BEGIN Given records
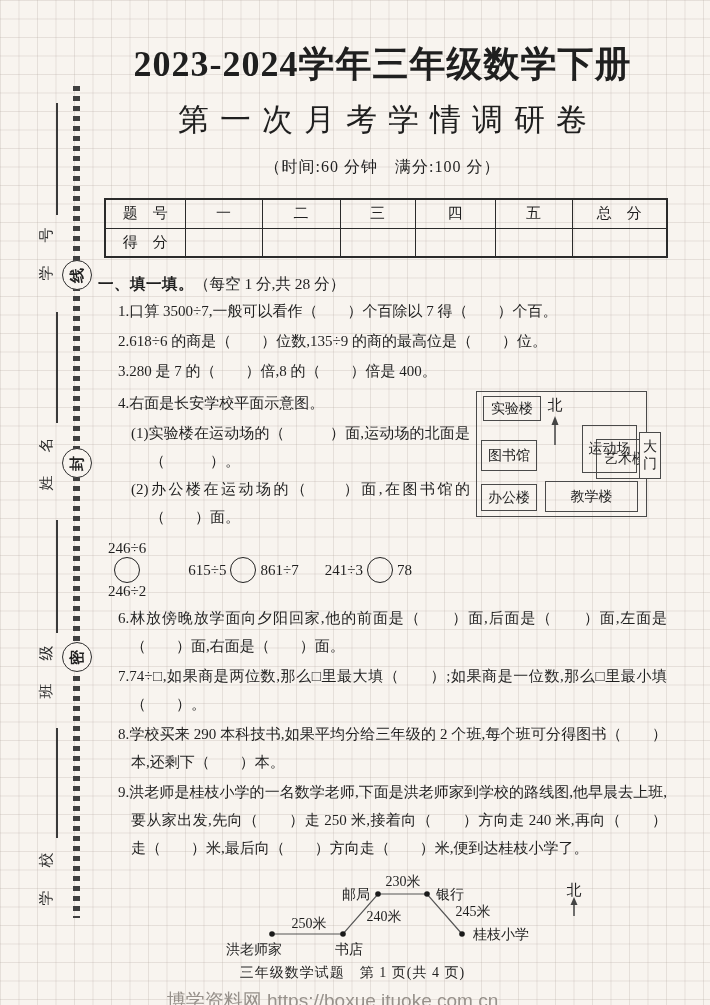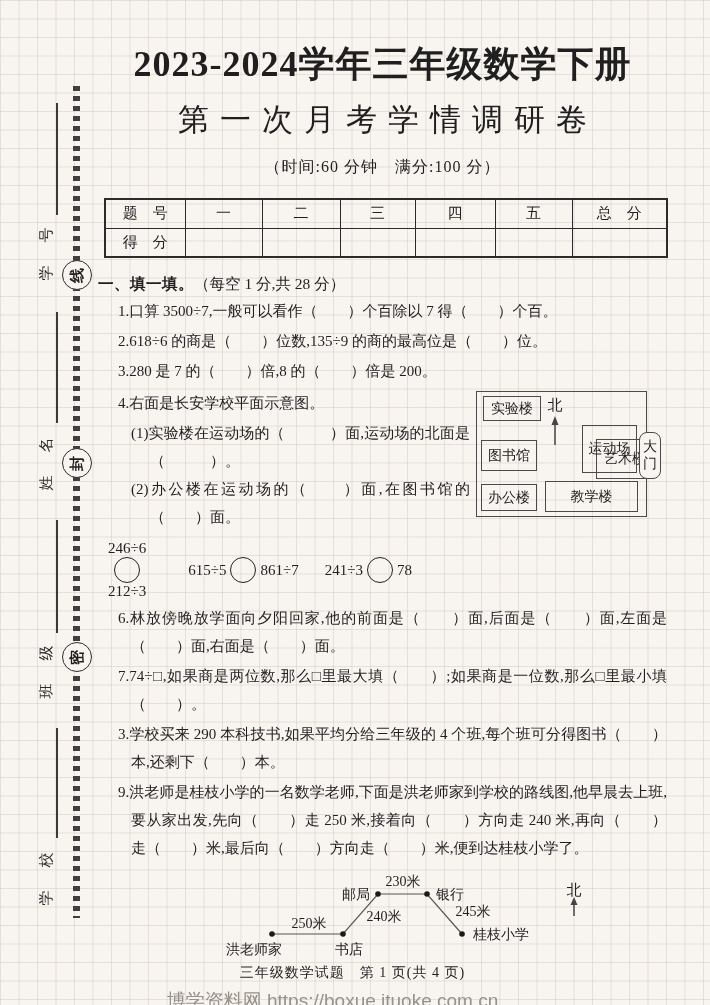--- a/index.html
+++ b/index.html
@@ -165,7 +165,7 @@
 
     <p class="q">1.口算 3500÷7,一般可以看作（　　）个百除以 7 得（　　）个百。</p>
     <p class="q">2.618÷6 的商是（　　）位数,135÷9 的商的最高位是（　　）位。</p>
-    <p class="q">3.280 是 7 的（　　）倍,8 的（　　）倍是 200。</p>
+    <p class="q">3.280 是 7 的（　　）倍,8 的（　　）倍是 400。</p>
 
     <div class="q4-row">
       <div class="q4-text">

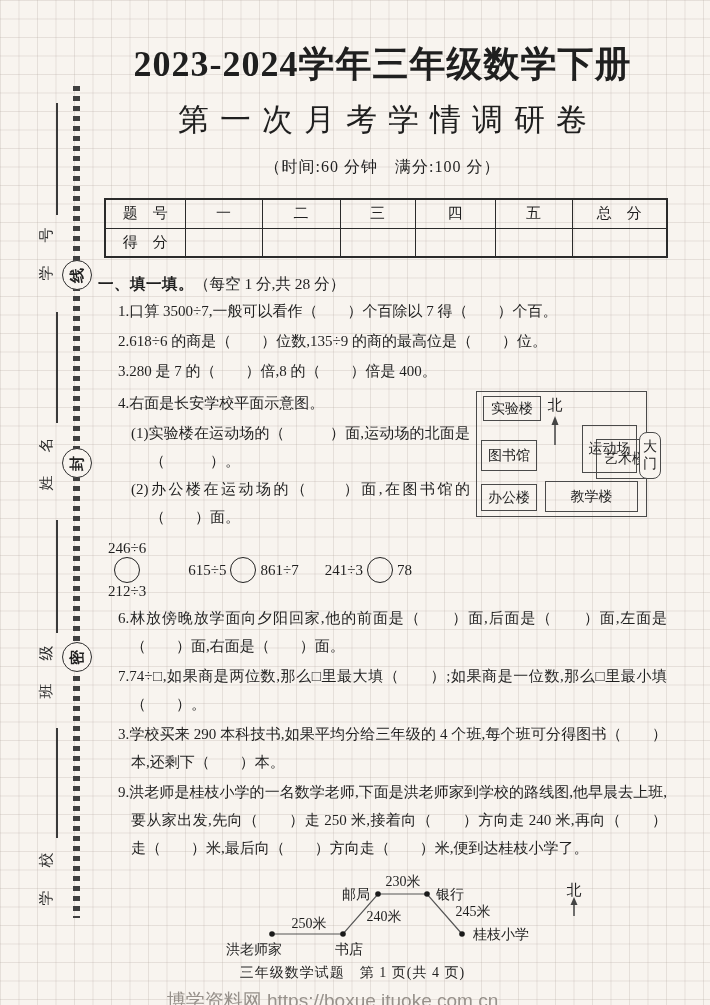--- a/index.html
+++ b/index.html
@@ -195,7 +195,7 @@
         <div class="sbox" style="left:106px;top:36px;width:55px;height:48px;">
             <span>运动场</span>
           </div>
-        <div class="sbox vert paperbg" style="left:163px;top:43px;width:22px;height:47px;border-radius:8px;">
+        <div class="sbox vert paperbg" style="left:163px;top:43px;width:22px;height:47px;">
             <span>大门</span>
           </div>
         <div class="sbox" style="left:5px;top:95px;width:56px;height:27px;">

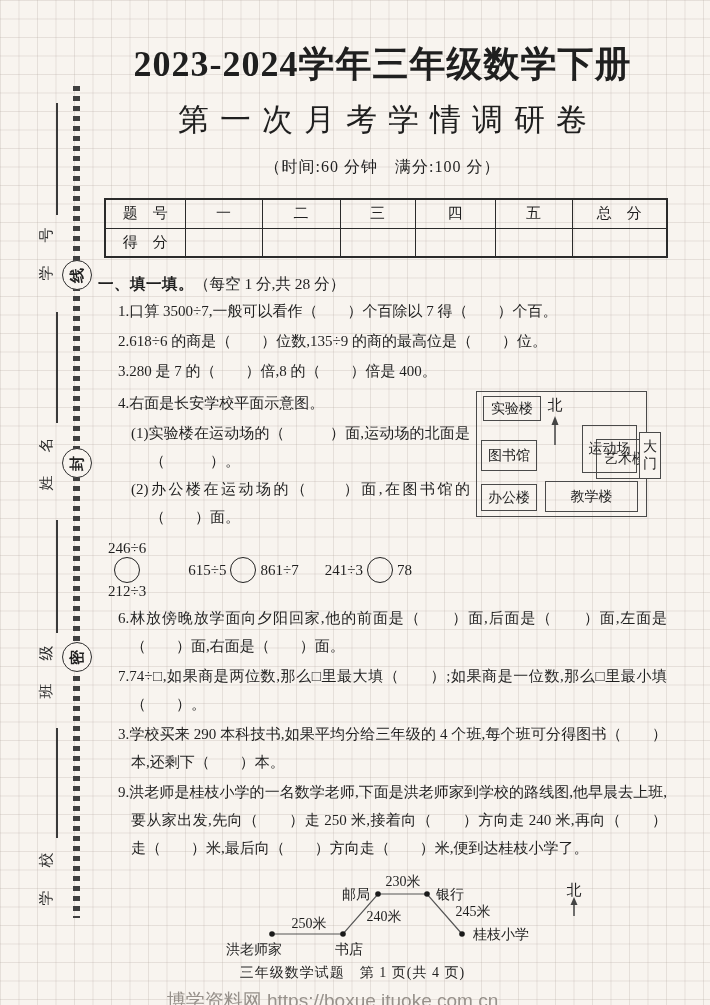--- a/index.html
+++ b/index.html
@@ -212,7 +212,7 @@
       <span class="q5-item">
           <span>246÷6</span>
           <span class="circ2"></span>
-          <span>212÷3</span>
+          <span>246÷2</span>
         </span>
       <span class="q5-item">
           <span>615÷5</span>

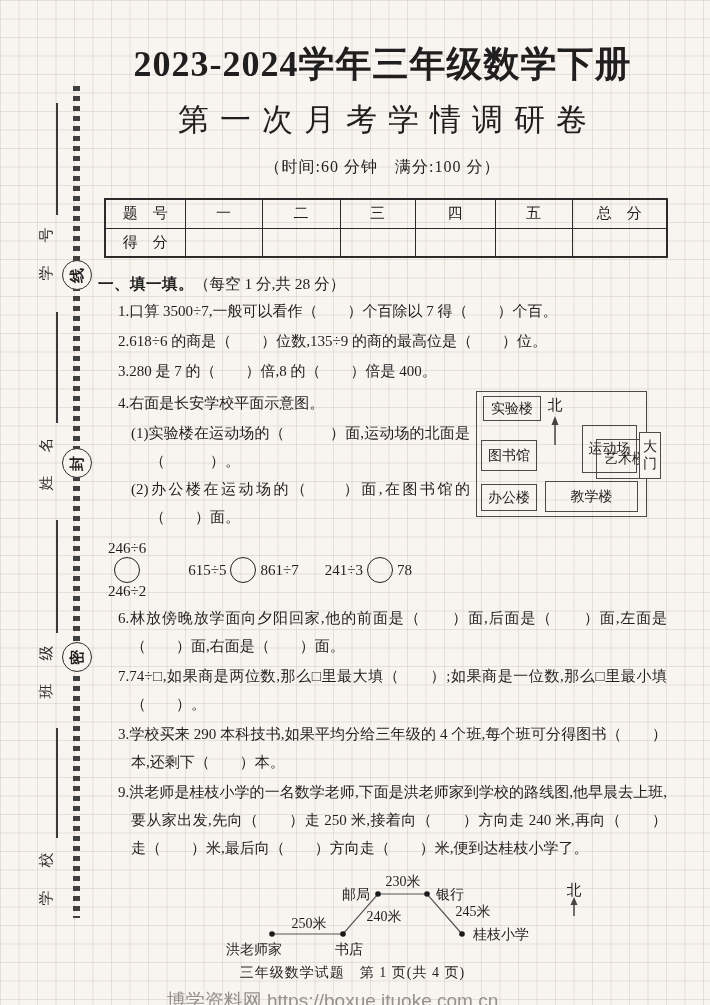--- a/index.html
+++ b/index.html
@@ -228,7 +228,7 @@
 
     <p class="q">6.林放傍晚放学面向夕阳回家,他的前面是（　　）面,后面是（　　）面,左面是（　　）面,右面是（　　）面。</p>
     <p class="q">7.74÷□,如果商是两位数,那么□里最大填（　　）;如果商是一位数,那么□里最小填（　　）。</p>
-    <p class="q">3.学校买来 290 本科技书,如果平均分给三年级的 4 个班,每个班可分得图书（　　）本,还剩下（　　）本。</p>
+    <p class="q">8.学校买来 290 本科技书,如果平均分给三年级的 2 个班,每个班可分得图书（　　）本,还剩下（　　）本。</p>
     <p class="q">9.洪老师是桂枝小学的一名数学老师,下面是洪老师家到学校的路线图,他早晨去上班,要从家出发,先向（　　）走 250 米,接着向（　　）方向走 240 米,再向（　　）走（　　）米,最后向（　　）方向走（　　）米,便到达桂枝小学了。</p>
 
     <div class="route-map">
END Given records
▶ What needs to be done
Return exactly the lines running from the line with "<span>大门</span>" through the final line of the listing. Leave the pictures out.

▶ Answer box
             <span>大门</span>
           </div>
         <div class="sbox" style="left:5px;top:95px;width:56px;height:27px;">

--- a/index.html
+++ b/index.html
@@ -212,7 +212,7 @@
       <span class="q5-item">
           <span>246÷6</span>
           <span class="circ2"></span>
-          <span>212÷3</span>
+          <span>246÷2</span>
         </span>
       <span class="q5-item">
           <span>615÷5</span>

--- a/index.html
+++ b/index.html
@@ -228,7 +228,7 @@
 
     <p class="q">6.林放傍晚放学面向夕阳回家,他的前面是（　　）面,后面是（　　）面,左面是（　　）面,右面是（　　）面。</p>
     <p class="q">7.74÷□,如果商是两位数,那么□里最大填（　　）;如果商是一位数,那么□里最小填（　　）。</p>
-    <p class="q">3.学校买来 290 本科技书,如果平均分给三年级的 4 个班,每个班可分得图书（　　）本,还剩下（　　）本。</p>
+    <p class="q">8.学校买来 290 本科技书,如果平均分给三年级的 2 个班,每个班可分得图书（　　）本,还剩下（　　）本。</p>
     <p class="q">9.洪老师是桂枝小学的一名数学老师,下面是洪老师家到学校的路线图,他早晨去上班,要从家出发,先向（　　）走 250 米,接着向（　　）方向走 240 米,再向（　　）走（　　）米,最后向（　　）方向走（　　）米,便到达桂枝小学了。</p>
 
     <div class="route-map">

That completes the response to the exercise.